David, a Make: reader, writes in:

Here’s a page describing how LED Christmas lights work. I found this site while searching for a way to repair a string of LED lights. This answered a lot of questions I had, like why the LED lights flicker, and why there is no obvious transformer or voltage converter in the string.They also have a page on incandescent Christmas lights and how to troubleshoot/repair them.

7 thoughts on “LED Christmas Lights and How to Fix Them

  1. Anonymous says:

    Wow! The authority on led christmas lights here folks….

    Good read however.

  2. Anonymous says:

    I too have the exact same phillips LEDs. The blinking is enough to make me nauseous if it is the only source of light. There is however a solution! The Sylvania LED Micro-Style Lights (purchased from BJs) have some kind of phosphor like effect, when you pull the plug the glow slowly dies over the course of 20-30 seconds. As far as I can tell these lights have no discernible blinking effect.

  3. Anonymous says:

    what an awesome reference. Thanks for sharing!

  4. frank says:

    Hmm, Usually LED Christmas lights needn’t to repair. It’s green and with long-span life.

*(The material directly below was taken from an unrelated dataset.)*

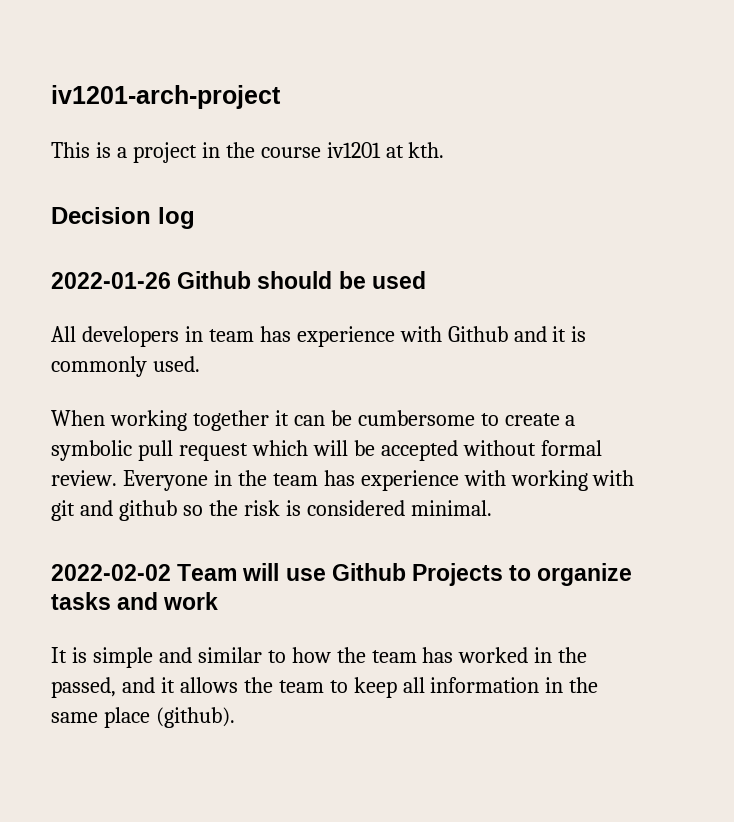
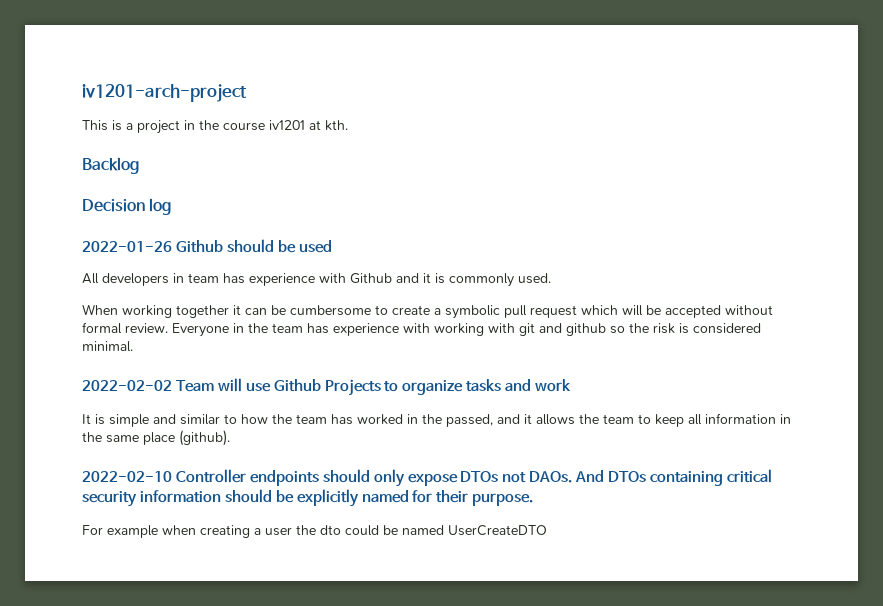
(445, 150) none -> [82,157,139,174] // Backlog
(235, 717) none -> [82,469,772,487] [82,489,534,507] [82,525,547,538] // 2022-02-10 Controller endpoints should only expose DTOs not DAOs. And DTOs containing critical security information should be explicitly named for their purpose. // For example when creating a user the dto could be named UserCreateDTO

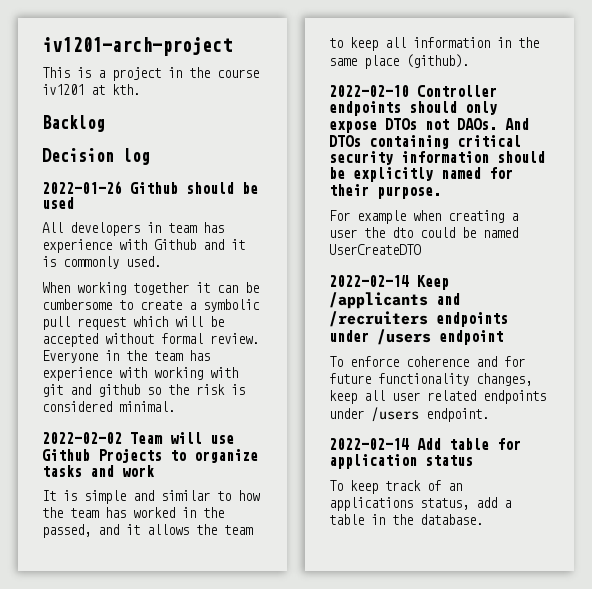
(547, 530) none -> [329,275,449,290] [329,292,460,309] [329,311,508,327] [329,329,503,345] [329,356,525,367] [329,373,532,386] [329,390,546,404] [329,407,489,422] [329,438,521,450] [329,454,473,469] [329,480,462,494] [329,497,511,511] [329,514,483,525] // 2022-02-14 Keep /applicants and /recruiters endpoints under /users endpoint // To enforce coherence and for future functionality changes, keep all user related endpoints under /users endpoint. // 2022-02-14 Add table for application status // To keep track of an applications status, add a table in the database.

  5. Mark J Stalling says:

    LED christmas lights are energy efficent and durable.so i also prefer LED christmas lights.

  6. Dn An says:

    This is the first ever Christmas Light Training Video in the WORLD !
    Best regards.

  7. Bill Fusionjazz says:

    The reason that LED x-mas lights flicker is very easy, LEDs are a DC device, you can pass AC though them BUT will only light when the current is going the right direction and because AC is flowing backward half the time the current only goes forward half the time, BUT there is also the thing that in a normal AC power wave voltage is not high enough to light the led, SO the LED in these light is on only 1/3 of the time. So when you are looking at you LED x-mas light they strobe at 60 hertz. (by this is worse with blue or white because they use a voltage doubler to get them to trigger which can make the spike worse)
    Now one fix is to take and pass the AC though a rectifier and use capacitors to filter out the ripple (standard DC power supply) it is the reason why those sequencer lights look nice but the issue will be with the blue and white led lights because the voltage doubler converts the 120 to 220 so they can power them (white needs 3.5 to 4.5 to light up, red and green only need 1.5-2.5 volts)

    If the flicker bugs you you could put the lights behind something or put them in a flasher device. Other wise spend a few bucks more on the ones that use a power supply to run them (Strip type often due)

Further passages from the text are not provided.